Post-Brexit ‘hormone’ beef imports would create public health risk – report
Allowing hormone-treated US beef to be sold in Britain after Brexit would create “an unnecessary and unacceptable risk to public health”, a report has warned.
Food safety standards should not be used as a “bargaining chip” as Britain strikes trade deals after we leave the European Union, the paper by the Food Research Collaboration says.
In Hormone-Treated Beef: Should Britain accept it after Brexit? Professors Erik Millstone and Tim Lang also called on farmers, supermarkets and butchers to make “explicit commitments to consumers never to produce or sell hormone-treated beef”.
The report, published on Friday, warns that unlabelled hormone-boosted meat could enter the food chain while still illegal in the EU, risking a boycott of British exports.
Countries including the US and Canada allow the use of hormones to boost muscle growth in cattle, but the meat from these animals is banned in the EU.
Dr Lang, professor of food policy at City, University of London, said: “The UK Government should ensure either that food standards remain fully aligned with EU standards, or that we adopt higher standards.
“There is a triple risk here: to health, to British beef farmers’ livelihoods, and to the UK’s ability to determine its own food safety standards.
“Hormone use is a test case for whether the UK seeks a more sustainable food supply.
“Hormone use would be a stupid step towards intensive beef feeding lots.”
Fears over food standards post-Brexit have already been voiced as the Government seeks trade deals with countries around the world.
In June Compassion in World Farming said the UK will come under intense pressure to accept lower standards once its food production industry is removed from EU structures which currently guarantee high welfare for animals.
US Commerce Secretary Wilbur Ross has already made clear the UK will have to adopt American standards in order to secure a post-Brexit trade deal, the charity said.
It is also one of the many sticking points involving the Irish border, with British acceptance of the hormone-infused cattle seen as incompatible with a soft line between the Republic and Northern Ireland.
In July Environment Secretary Michael Gove tried to reassure MPs a deal with the US might not hinge on the issue of lower food safety, saying high standards were important to the British people.

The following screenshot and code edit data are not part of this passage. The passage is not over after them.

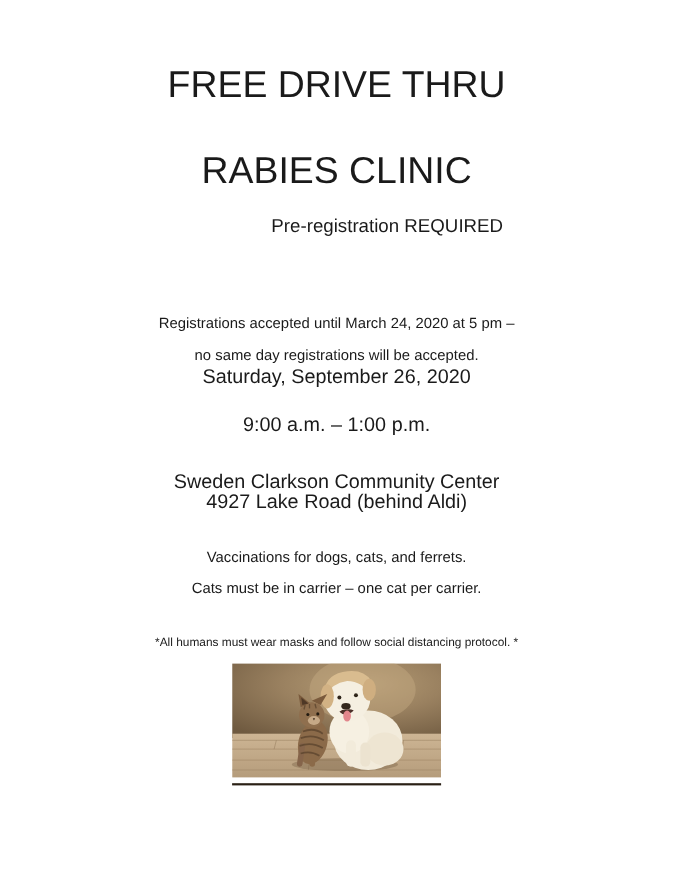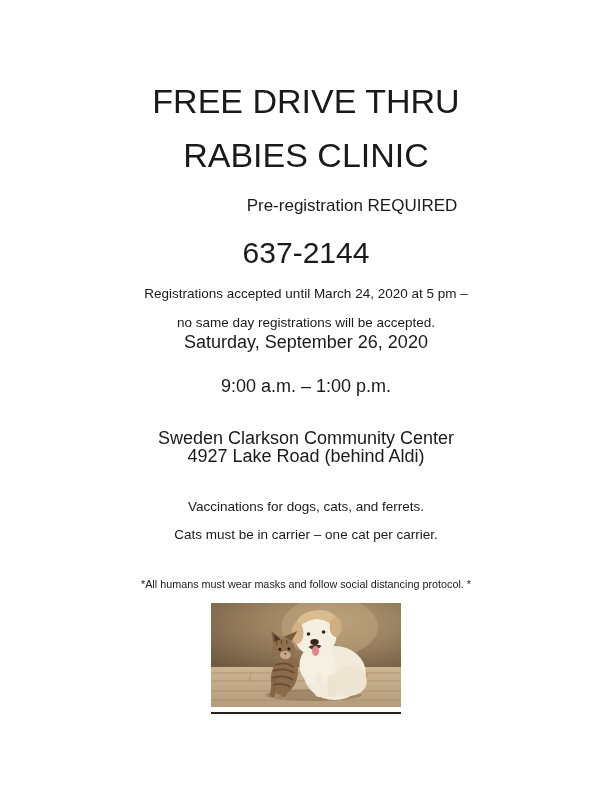--- a/index.html
+++ b/index.html
@@ -25,7 +25,7 @@
   .mid     {font-size:18px;}
   .foot    {font-size:10.8px;}
 
-  #title-1  {top:82px;}
+  #title-1  {top:58px;}
   #title-2  {top:136px;}
   #prereg   {top:196px;}
   #phone    {top:236px;}

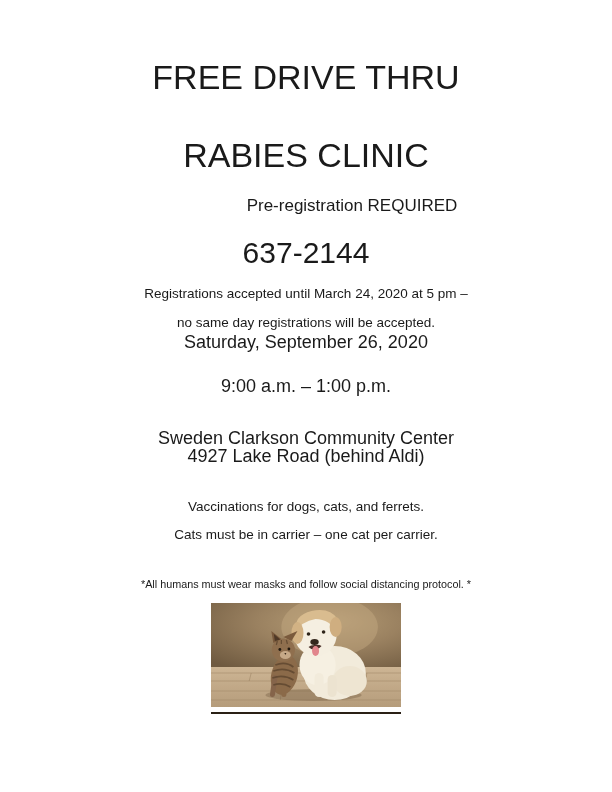--- a/index.html
+++ b/index.html
@@ -62,7 +62,6 @@
   <div class="line title" id="title-1">FREE DRIVE THRU</div>
   <div class="line title" id="title-2">RABIES CLINIC</div>
   <div class="line prereg" id="prereg">Pre-registration REQUIRED</div>
-  <div class="line phone" id="phone">637-2144</div>
   <div class="line body-sm" id="deadline-1">Registrations accepted until March 24, 2020 at 5 pm –</div>
   <div class="line body-sm" id="deadline-2">no same day registrations will be accepted.</div>
   <div class="line mid" id="date">Saturday, September 26, 2020</div>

He told the European Scrutiny Committee: “That’s why I’ve been clear that in any trade agreement we secure with America or any other country, we shouldn’t see a dilution of those standards.
“Some have said that means it would be impossible to secure a free trade agreement, but I think they are falling prey to the temptation to make the perfect the enemy of the good.”
The report warns that Public Health England, the Food Standards Agency and Environment Agency, who all have roles in protecting food standards, would need a funding increase.
Mr Millstone, professor of science policy at the University of Sussex, said: “The idea that, once the UK leaves the EU, it will become a rule-maker, not a rule-taker, is illusory.”
A Government spokesman said: “The Environment Secretary has been absolutely clear that we will not water down our high food safety and animal welfare standards as a result of any future free trade agreements.
“Artificial growth hormones are banned in both domestic production and imported meats. This will remain the case when we leave the European Union.”